Cost-Sensitive and Semi-Supervised Learning for Fraud
MetadataShow full item record
Given the magnitude of e-auction transactions, it becomes challenging to safeguard consumers from dishonest sellers, such as shill bidders. Shill Bidding (SB) is a predominant auction fraud that is driven by modern-day technologies and clever scammers. The difficulty of identifying the behavior of sophisticated fraudsters and the scarcity of training dataset, hinder the research on SB detection. The first part of this thesis aims to address these two difficult problems. We first define two new SB patterns and implement other existing SB patterns.
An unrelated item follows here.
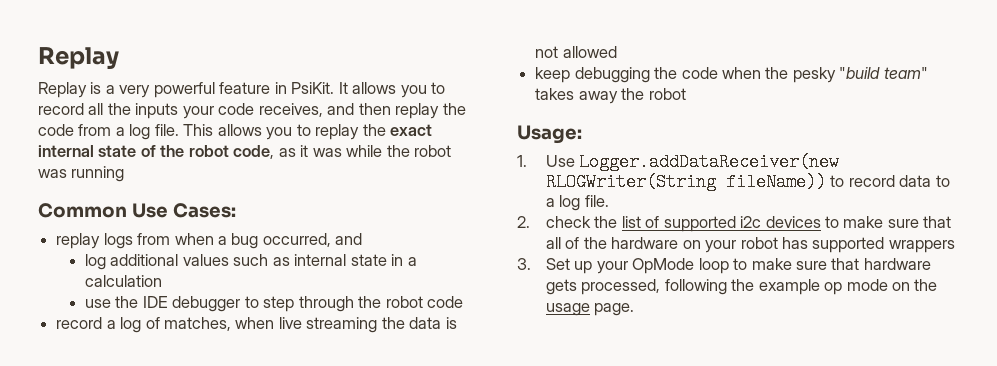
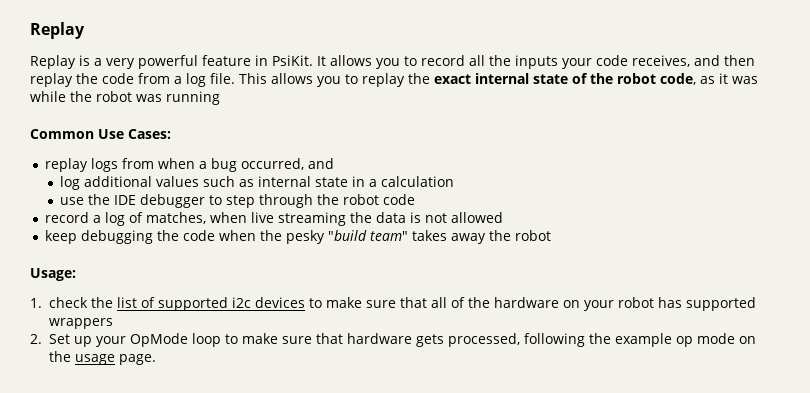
- 1. Use Logger.addDataReceiver(new RLOGWriter(String fileName)) to record data to a log file.
- 2. check the list of supported i2c devices to make sure that all of the hardware on your robot has supported wrappers
+ 1. check the list of supported i2c devices to make sure that all of the hardware on your robot has supported wrappers
- 3. Set up your OpMode loop to make sure that hardware gets processed, following the example op mode on the usage page.
+ 2. Set up your OpMode loop to make sure that hardware gets processed, following the example op mode on the usage page.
Next, we develop a reliable SB dataset. This development requires crawling commercial auctions and bidder history, preprocessing the raw data, and detecting outliers. Due to the difficulty of labeling the multi-dimensional SB dataset, the second part of the thesis investigates the Semi-Supervised Classification approach (SSC). SSC requires labeling only a few SB samples. Therefore, we properly combine two data clustering methods and define an anomaly detection approach based on the SB scores of bidders in combination with the Three Sigma Rule. Our experimental analysis in developing several SSC models demonstrates that having unlabeled SB data together with a few labeled data improves the predictive performance of the supervised SB models. The SSC models are able to accurately differentiate between normal and shill bidders. Additionally, the learning curve of the models shows that the smaller the size of the labeled SB data, the more effective the model would be. Nevertheless, SSC models tackle the misclassifica- tion errors of all the classes alike. This means that identifying a fraudster as a normal bidder has the same risk as classifying a normal bidder as a fraudster. The third part of the thesis examines this serious problem based on MetaCost learning. Moreover, we propose an ensemble of a cost-sensitive and semi-supervised classifi- cation approach to deal with the problem of imbalanced data without modifying the original training SB dataset and to minimize the misclassification errors of the fraud class as well. We develop several ensemble SB models that are able to reduce the incorrect predictions of the fraud class.